'''

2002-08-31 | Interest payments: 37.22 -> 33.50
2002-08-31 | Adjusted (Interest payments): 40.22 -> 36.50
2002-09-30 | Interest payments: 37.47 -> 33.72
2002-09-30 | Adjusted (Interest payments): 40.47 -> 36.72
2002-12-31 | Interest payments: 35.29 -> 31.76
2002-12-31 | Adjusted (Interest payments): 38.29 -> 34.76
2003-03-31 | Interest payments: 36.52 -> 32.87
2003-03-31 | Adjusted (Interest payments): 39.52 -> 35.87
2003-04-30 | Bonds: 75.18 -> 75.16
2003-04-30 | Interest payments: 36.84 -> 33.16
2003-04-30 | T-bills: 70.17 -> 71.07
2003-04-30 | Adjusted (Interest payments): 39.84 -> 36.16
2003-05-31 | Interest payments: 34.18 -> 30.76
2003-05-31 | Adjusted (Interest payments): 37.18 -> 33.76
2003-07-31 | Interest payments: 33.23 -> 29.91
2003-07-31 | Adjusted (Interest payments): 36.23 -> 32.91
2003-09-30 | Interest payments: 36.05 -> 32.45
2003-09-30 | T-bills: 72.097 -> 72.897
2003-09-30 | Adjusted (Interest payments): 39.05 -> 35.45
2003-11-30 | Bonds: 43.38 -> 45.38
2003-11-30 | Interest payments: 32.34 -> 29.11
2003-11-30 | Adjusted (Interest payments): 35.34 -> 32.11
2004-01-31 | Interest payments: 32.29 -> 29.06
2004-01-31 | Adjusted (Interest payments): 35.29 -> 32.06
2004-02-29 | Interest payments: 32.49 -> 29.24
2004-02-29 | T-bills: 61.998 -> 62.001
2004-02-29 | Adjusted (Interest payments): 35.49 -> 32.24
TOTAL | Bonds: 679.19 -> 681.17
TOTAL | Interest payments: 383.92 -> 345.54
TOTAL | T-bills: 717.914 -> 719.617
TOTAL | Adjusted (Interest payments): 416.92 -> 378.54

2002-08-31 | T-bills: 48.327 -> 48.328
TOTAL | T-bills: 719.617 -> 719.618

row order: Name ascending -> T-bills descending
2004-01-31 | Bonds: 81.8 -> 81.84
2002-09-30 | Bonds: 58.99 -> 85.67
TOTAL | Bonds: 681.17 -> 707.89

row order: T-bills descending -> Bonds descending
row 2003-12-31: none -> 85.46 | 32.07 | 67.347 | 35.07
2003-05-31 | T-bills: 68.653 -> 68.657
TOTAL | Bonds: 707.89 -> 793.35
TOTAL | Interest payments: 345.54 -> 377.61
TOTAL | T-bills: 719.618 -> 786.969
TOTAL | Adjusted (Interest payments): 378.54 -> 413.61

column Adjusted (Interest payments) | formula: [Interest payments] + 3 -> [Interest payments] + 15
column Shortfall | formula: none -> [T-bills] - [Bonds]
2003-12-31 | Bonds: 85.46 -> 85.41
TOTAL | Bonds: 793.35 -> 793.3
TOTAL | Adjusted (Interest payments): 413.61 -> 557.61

'''

◆ ACTIVITY: All the records above need to be output exactly, with none omitted.

◆ ANSWER TO THIS PROBLEM:
2002-08-31 | Interest payments: 37.22 -> 33.50
2002-08-31 | Adjusted (Interest payments): 40.22 -> 36.50
2002-09-30 | Interest payments: 37.47 -> 33.72
2002-09-30 | Adjusted (Interest payments): 40.47 -> 36.72
2002-12-31 | Interest payments: 35.29 -> 31.76
2002-12-31 | Adjusted (Interest payments): 38.29 -> 34.76
2003-03-31 | Interest payments: 36.52 -> 32.87
2003-03-31 | Adjusted (Interest payments): 39.52 -> 35.87
2003-04-30 | Bonds: 75.18 -> 75.16
2003-04-30 | Interest payments: 36.84 -> 33.16
2003-04-30 | T-bills: 70.17 -> 71.07
2003-04-30 | Adjusted (Interest payments): 39.84 -> 36.16
2003-05-31 | Interest payments: 34.18 -> 30.76
2003-05-31 | Adjusted (Interest payments): 37.18 -> 33.76
2003-07-31 | Interest payments: 33.23 -> 29.91
2003-07-31 | Adjusted (Interest payments): 36.23 -> 32.91
2003-09-30 | Interest payments: 36.05 -> 32.45
2003-09-30 | T-bills: 72.097 -> 72.897
2003-09-30 | Adjusted (Interest payments): 39.05 -> 35.45
2003-11-30 | Bonds: 43.38 -> 45.38
2003-11-30 | Interest payments: 32.34 -> 29.11
2003-11-30 | Adjusted (Interest payments): 35.34 -> 32.11
2004-01-31 | Interest payments: 32.29 -> 29.06
2004-01-31 | Adjusted (Interest payments): 35.29 -> 32.06
2004-02-29 | Interest payments: 32.49 -> 29.24
2004-02-29 | T-bills: 61.998 -> 62.001
2004-02-29 | Adjusted (Interest payments): 35.49 -> 32.24
TOTAL | Bonds: 679.19 -> 681.17
TOTAL | Interest payments: 383.92 -> 345.54
TOTAL | T-bills: 717.914 -> 719.617
TOTAL | Adjusted (Interest payments): 416.92 -> 378.54

2002-08-31 | T-bills: 48.327 -> 48.328
TOTAL | T-bills: 719.617 -> 719.618

row order: Name ascending -> T-bills descending
2004-01-31 | Bonds: 81.8 -> 81.84
2002-09-30 | Bonds: 58.99 -> 85.67
TOTAL | Bonds: 681.17 -> 707.89

row order: T-bills descending -> Bonds descending
row 2003-12-31: none -> 85.46 | 32.07 | 67.347 | 35.07
2003-05-31 | T-bills: 68.653 -> 68.657
TOTAL | Bonds: 707.89 -> 793.35
TOTAL | Interest payments: 345.54 -> 377.61
TOTAL | T-bills: 719.618 -> 786.969
TOTAL | Adjusted (Interest payments): 378.54 -> 413.61

column Adjusted (Interest payments) | formula: [Interest payments] + 3 -> [Interest payments] + 15
column Shortfall | formula: none -> [T-bills] - [Bonds]
2003-12-31 | Bonds: 85.46 -> 85.41
TOTAL | Bonds: 793.35 -> 793.3
TOTAL | Adjusted (Interest payments): 413.61 -> 557.61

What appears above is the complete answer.